**** INFORMATION PROVIDED

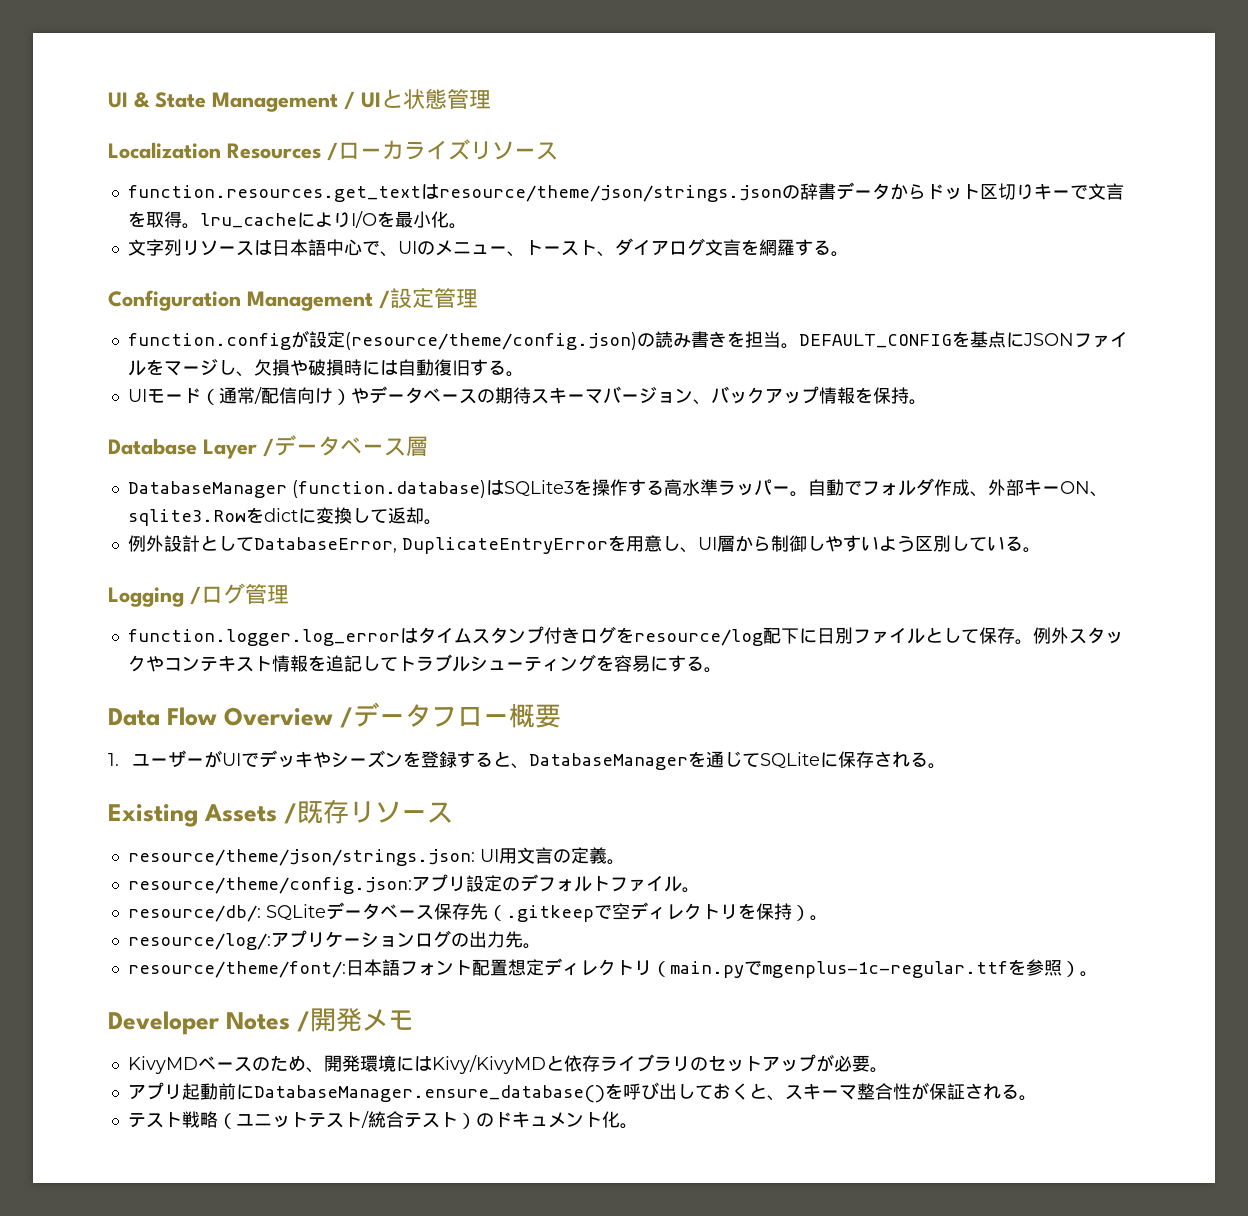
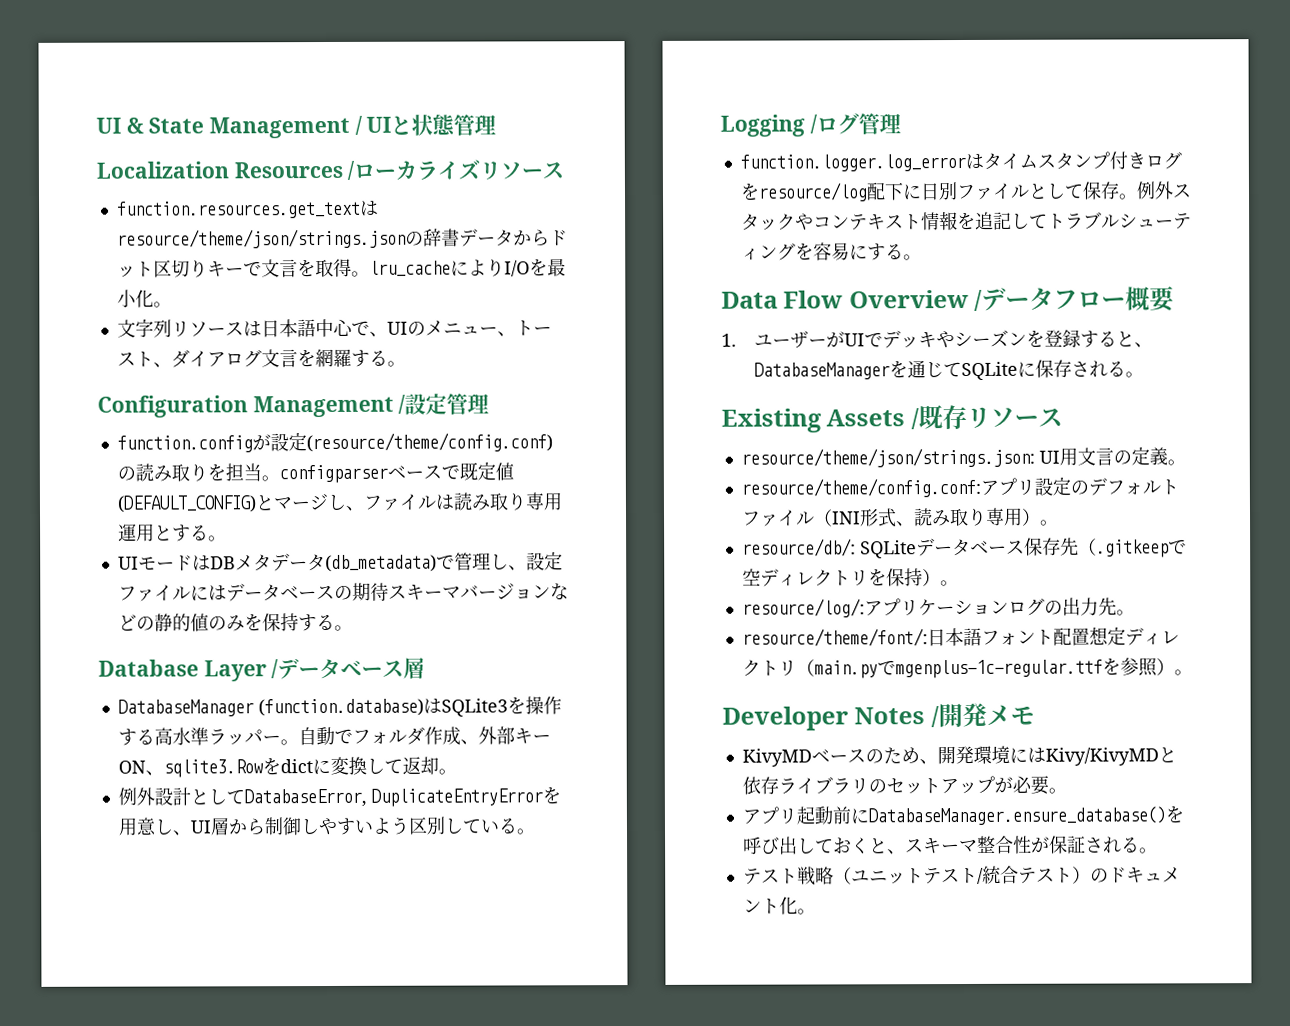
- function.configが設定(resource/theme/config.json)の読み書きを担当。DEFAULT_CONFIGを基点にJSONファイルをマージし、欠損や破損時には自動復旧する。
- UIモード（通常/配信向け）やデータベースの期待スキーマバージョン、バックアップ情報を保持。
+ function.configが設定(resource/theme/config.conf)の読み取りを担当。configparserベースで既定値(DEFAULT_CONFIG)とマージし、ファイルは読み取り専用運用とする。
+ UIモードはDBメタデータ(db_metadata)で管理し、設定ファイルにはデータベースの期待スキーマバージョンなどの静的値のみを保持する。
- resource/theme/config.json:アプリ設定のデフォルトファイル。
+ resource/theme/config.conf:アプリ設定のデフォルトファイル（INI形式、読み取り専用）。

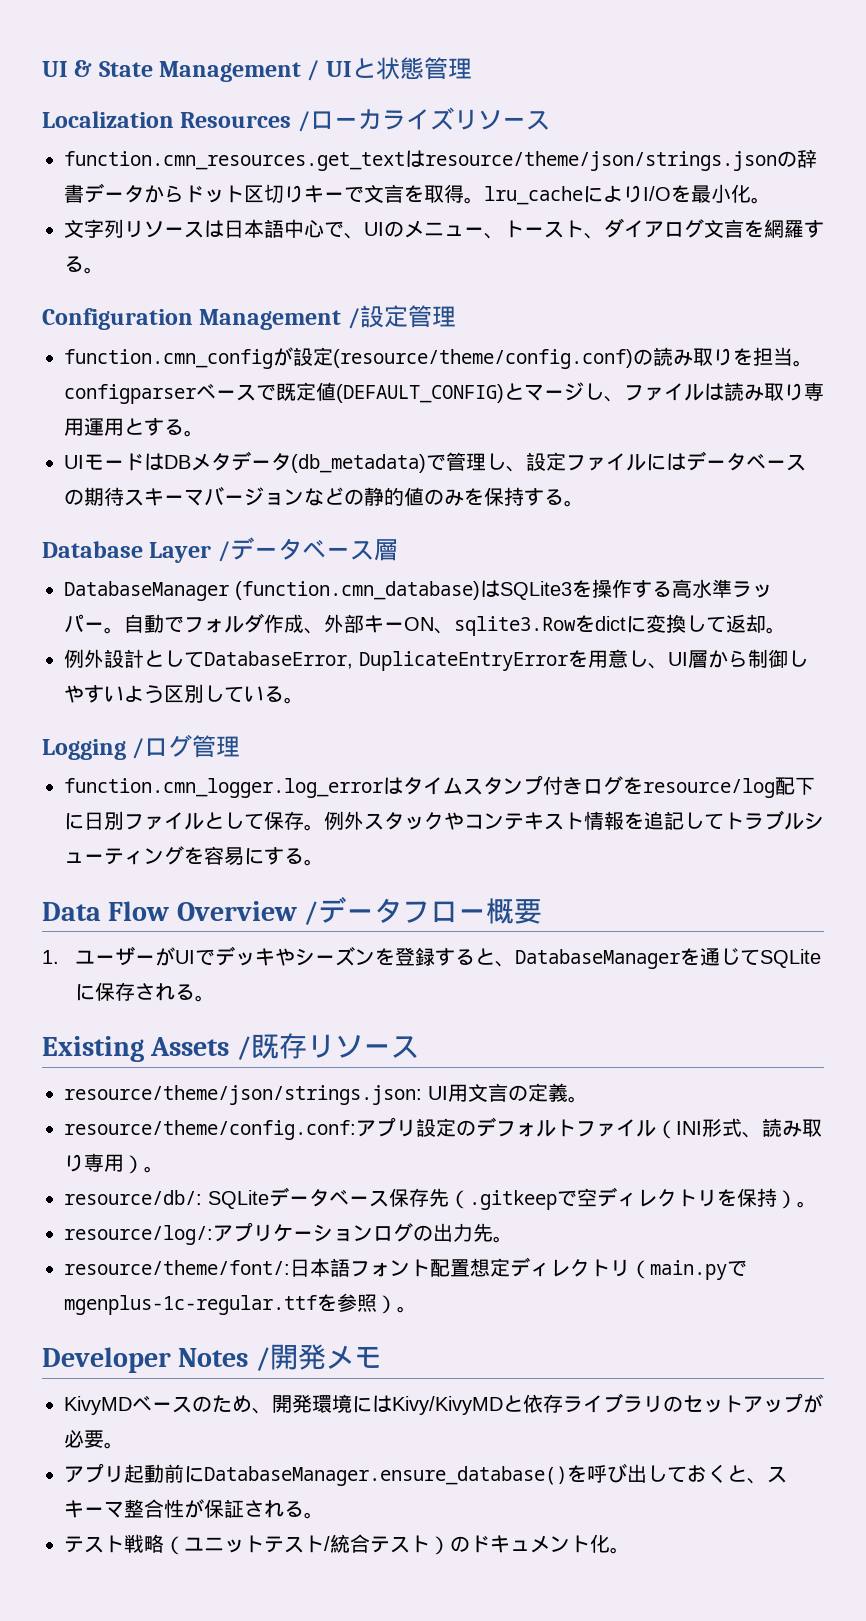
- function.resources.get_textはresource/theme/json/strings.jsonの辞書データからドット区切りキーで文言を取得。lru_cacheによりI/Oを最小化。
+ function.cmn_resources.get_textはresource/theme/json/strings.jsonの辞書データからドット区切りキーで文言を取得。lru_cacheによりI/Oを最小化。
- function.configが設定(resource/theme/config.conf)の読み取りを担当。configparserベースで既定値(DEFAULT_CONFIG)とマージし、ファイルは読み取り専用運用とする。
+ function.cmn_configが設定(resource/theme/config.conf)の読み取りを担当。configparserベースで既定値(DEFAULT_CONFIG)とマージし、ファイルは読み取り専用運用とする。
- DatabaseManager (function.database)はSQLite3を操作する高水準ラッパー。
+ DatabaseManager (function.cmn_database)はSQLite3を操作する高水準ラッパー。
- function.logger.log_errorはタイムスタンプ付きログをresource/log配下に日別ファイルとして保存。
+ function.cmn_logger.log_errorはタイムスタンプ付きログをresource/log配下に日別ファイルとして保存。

********

WHAT IS EXPECTED: Could you restate the material word for word, omitting the pictures?

RESPONSE AREA:
- function.configが設定(resource/theme/config.json)の読み書きを担当。DEFAULT_CONFIGを基点にJSONファイルをマージし、欠損や破損時には自動復旧する。
- UIモード（通常/配信向け）やデータベースの期待スキーマバージョン、バックアップ情報を保持。
+ function.configが設定(resource/theme/config.conf)の読み取りを担当。configparserベースで既定値(DEFAULT_CONFIG)とマージし、ファイルは読み取り専用運用とする。
+ UIモードはDBメタデータ(db_metadata)で管理し、設定ファイルにはデータベースの期待スキーマバージョンなどの静的値のみを保持する。
- resource/theme/config.json:アプリ設定のデフォルトファイル。
+ resource/theme/config.conf:アプリ設定のデフォルトファイル（INI形式、読み取り専用）。

- function.resources.get_textはresource/theme/json/strings.jsonの辞書データからドット区切りキーで文言を取得。lru_cacheによりI/Oを最小化。
+ function.cmn_resources.get_textはresource/theme/json/strings.jsonの辞書データからドット区切りキーで文言を取得。lru_cacheによりI/Oを最小化。
- function.configが設定(resource/theme/config.conf)の読み取りを担当。configparserベースで既定値(DEFAULT_CONFIG)とマージし、ファイルは読み取り専用運用とする。
+ function.cmn_configが設定(resource/theme/config.conf)の読み取りを担当。configparserベースで既定値(DEFAULT_CONFIG)とマージし、ファイルは読み取り専用運用とする。
- DatabaseManager (function.database)はSQLite3を操作する高水準ラッパー。
+ DatabaseManager (function.cmn_database)はSQLite3を操作する高水準ラッパー。
- function.logger.log_errorはタイムスタンプ付きログをresource/log配下に日別ファイルとして保存。
+ function.cmn_logger.log_errorはタイムスタンプ付きログをresource/log配下に日別ファイルとして保存。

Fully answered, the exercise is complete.